Мгновение это было ужасно. Перед ними, непредвиденный, круто обрываясь вниз под самыми копытами лошадей, меж двух своих откосов зиял овраг глубиной в две туазы. Второй ряд конницы столкнул туда передний, а третий столкнул туда второй; кони взвивались на дыбы, откидывались назад, падали на круп, скользили по откосу ногами вверх, сбрасывали и подминали под себя всадников.

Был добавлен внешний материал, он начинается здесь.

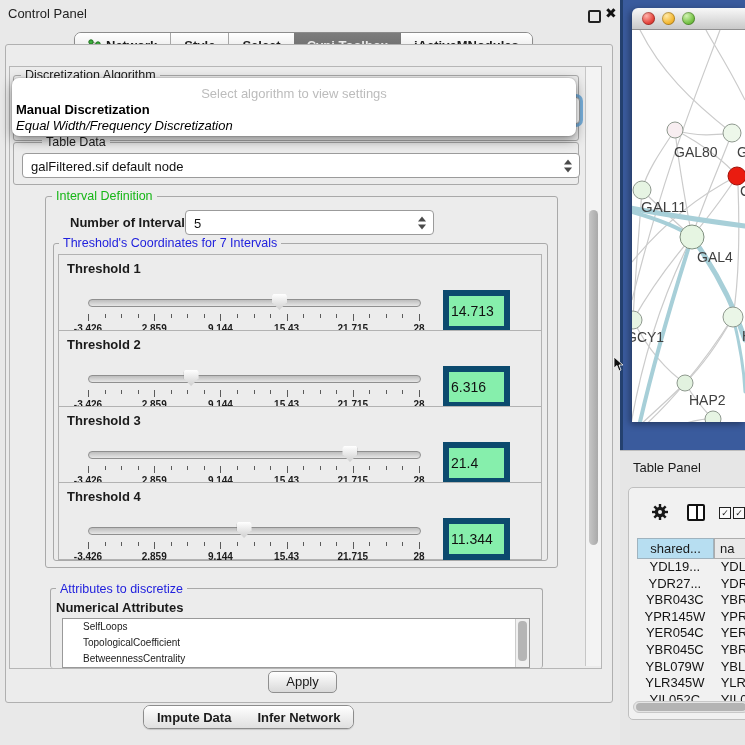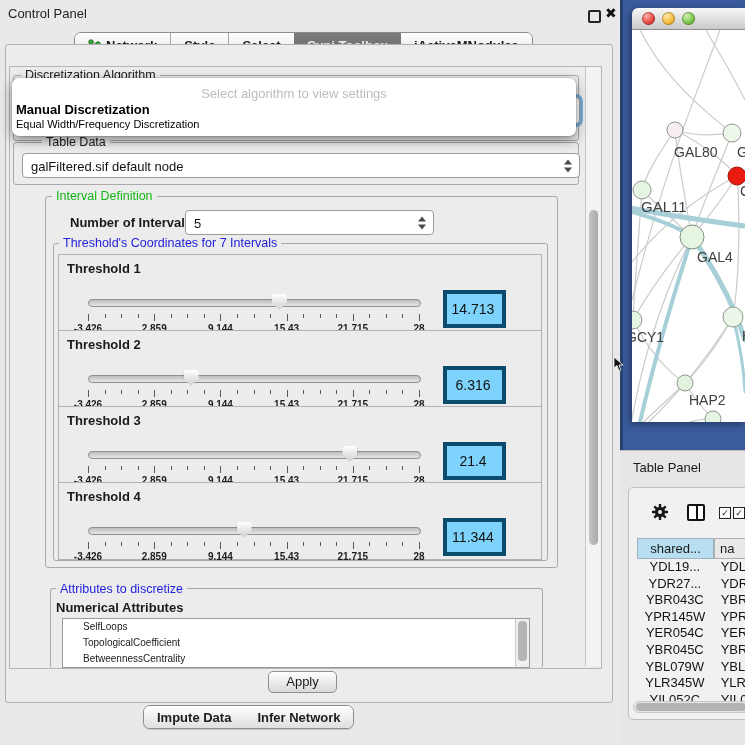"Equal Width/Frequency Discretization" .popup .opt2 { font-size: 11px -> 13px; font-style: none -> italic }
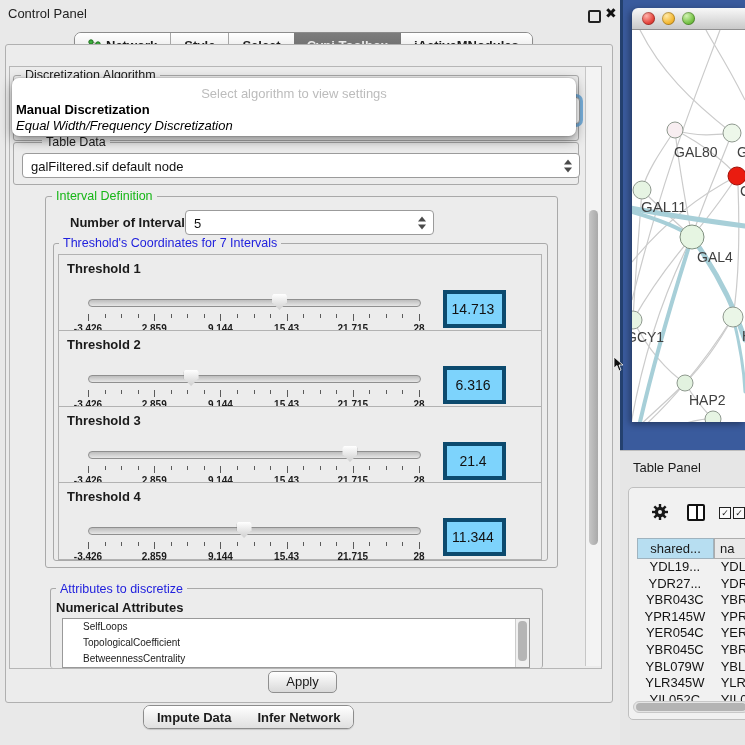"14.713" .tvalue { background: #7dd3fc -> #86efac; border: 4px solid #0c4a6e -> 6px solid #0c4a6e; text-align: center -> left }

Отступить не было никакой возможности, вся колонна словно превратилась в метательный снаряд; сила, собранная для того, чтобы раздавить англичан, раздавила самих французов. Преодолеть неумолимый овраг можно было, лишь набив его доверху; всадники и кони, смешавшись, скатывались вниз, давя друг друга, образуя в этой пропасти сплошное месиво тел, и только когда овраг наполнился живыми людьми, то, ступая по ним, перешли все уцелевшие. Почти треть бригады Дюбуа погибла в этой пропасти.

Это было началом проигрыша сражения.

Местное предание, которое, вероятно, преувеличивает потери, гласит, что на этой оэнской дороге нашли себе могилу две тысячи коней и полторы тысячи всадников. Цифры эти включают, по-видимому, и все прочие трупы, сброшенные в овраг на следующий день.